Paragangliomas (PGLs) arise from paraganglia in the parasympathetic and sympathetic chains, which track along large blood vessels. PGLs can be found from the skull base and inner ear to the scrotum. Most skull base and neck PGLs have a parasympathetic origin and are biochemically nonfunctioning. However, 3%–5% of skull base and neck PGLs are of sympathetic origin and can hypersecrete dopamine and/or norepinephrine. The considerations for the endocrinologist when seeing a patient with a skull base and/or neck PGL include addressing the following questions: (1) Is the PGL hypersecreting catecholamines; (2) does the patient have a germline pathogenic variant in a gene that predisposes to PGLs; (3) does the PGL have associated metastatic disease; and (4) are there additional PGLs elsewhere in the body?
Case Report
The patient was a 46-year-old woman seen in endocrine consultation for a large right neck glomus vagale PGL. She had noticed “a knot in my right neck” for about 10 years. It had been attributed by physicians to “swollen glands” over the years. Recently she developed symptoms of episodic heart racing. In addition, although usually normotensive, she had episodic elevated blood pressure (e.g., 188/110 mmHg). To investigate the neck mass, magnetic resonance imaging (MRI) was performed elsewhere and detected a large right glomus vagale PGL. On physical examination her body mass index was 26.8 kg/m 2 , blood pressure was 140/86 mmHg, and heart rate was 77 beats per minute.
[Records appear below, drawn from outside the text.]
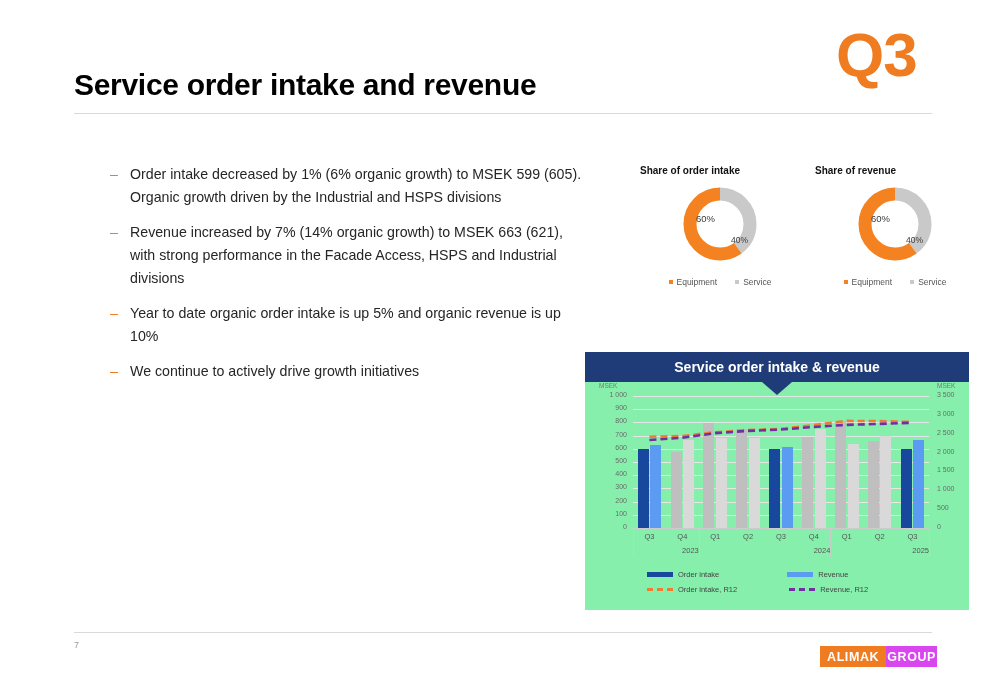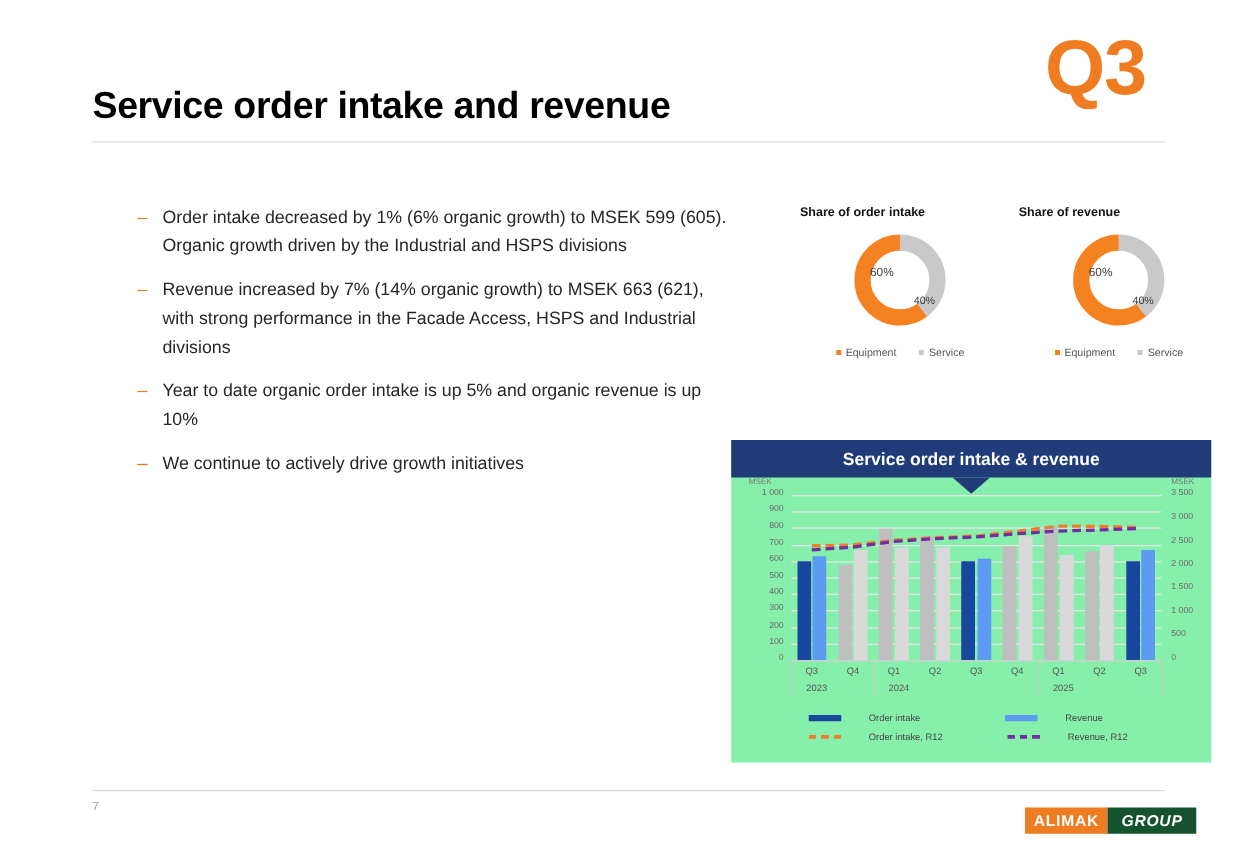"2023" .yearlbl { margin-left: 12px -> none; text-align: left -> right }
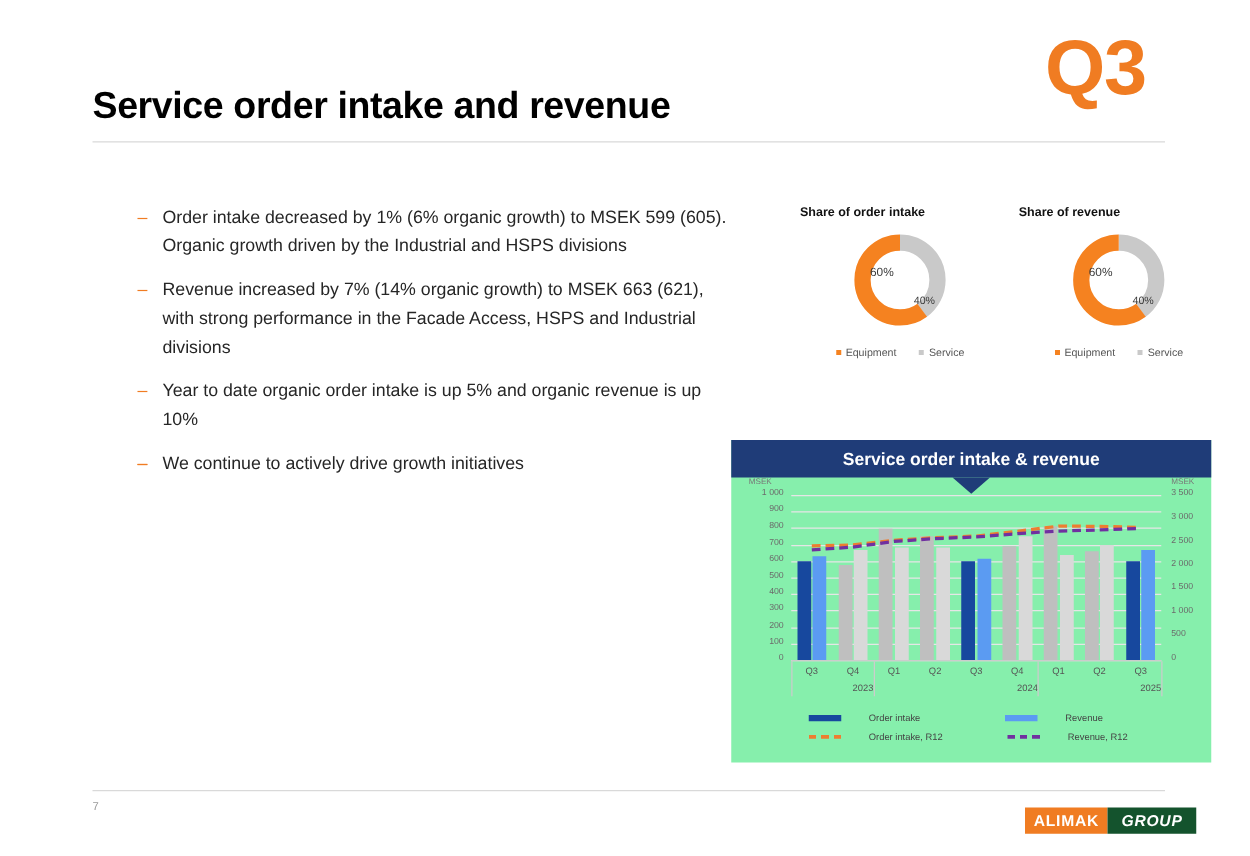"Order intake" .cl-item { gap: 22px -> 5px }
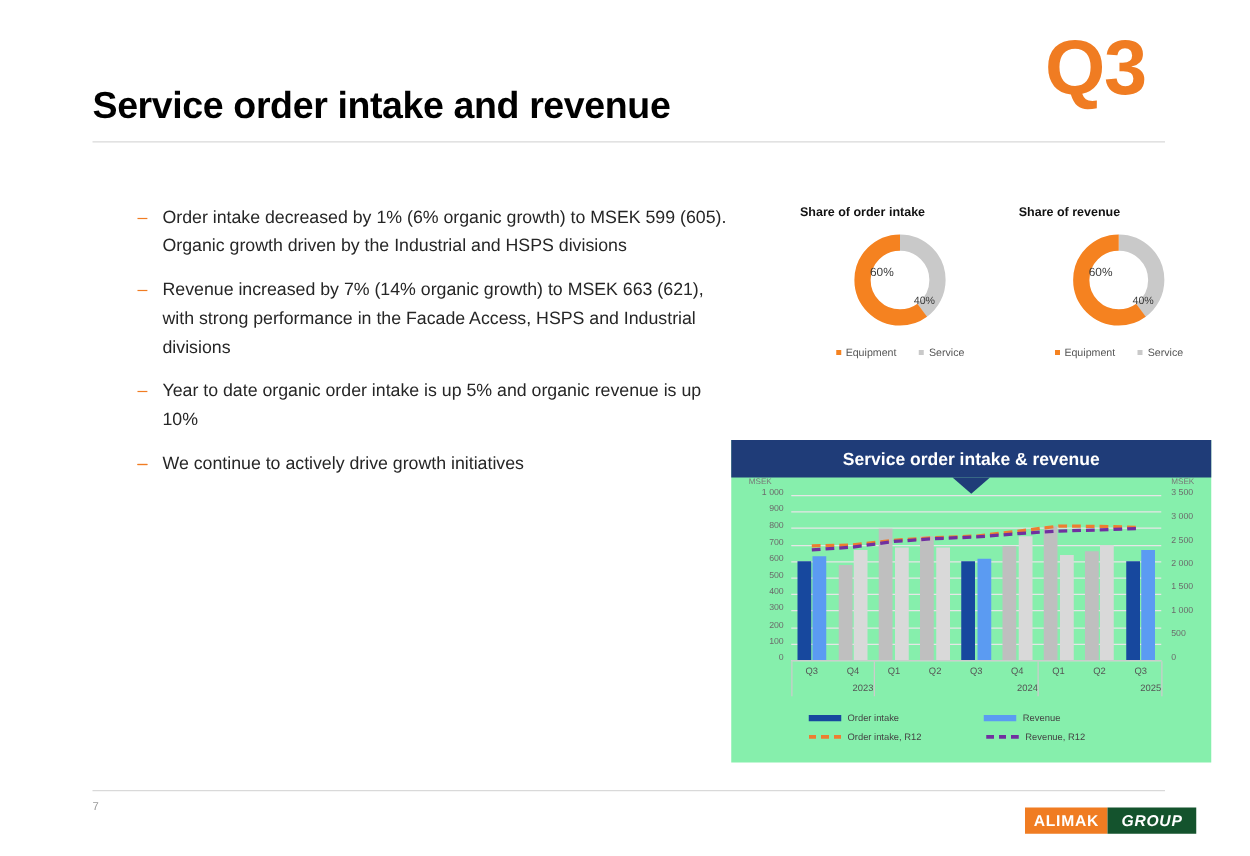"GROUP" .logo-g { background: #14532d -> #d946ef; font-style: italic -> none; padding: 0 11px -> 0 1px }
Palpation of the neck revealed a mass high in the neck that extended under the angle of the mandible.
INVESTIGATIONS
The plasma fractionated metanephrines and 24-hour urine for fractionated metanephrines and catecholamines were normal ( Table 44.1 ). Skull base and neck PGLs should always be screened for dopamine hypersecretion. A clinical pearl not well known to most endocrinologists is that because of the high sulfation rate of dopamine at the kidney, 24-hour urine for measurement of dopamine may be unreliable. Thus either plasma dopamine or methoxytyramine should be measured. Plasma catecholamines were obtained from in indwelling cannula after the patient was in the supine position and rested condition for 30 minutes. Despite the normal 24-hour urinary excretion of dopamine, the plasma dopamine concentration was more than 19-fold above the upper limit of the reference range (see Table 44.1 ).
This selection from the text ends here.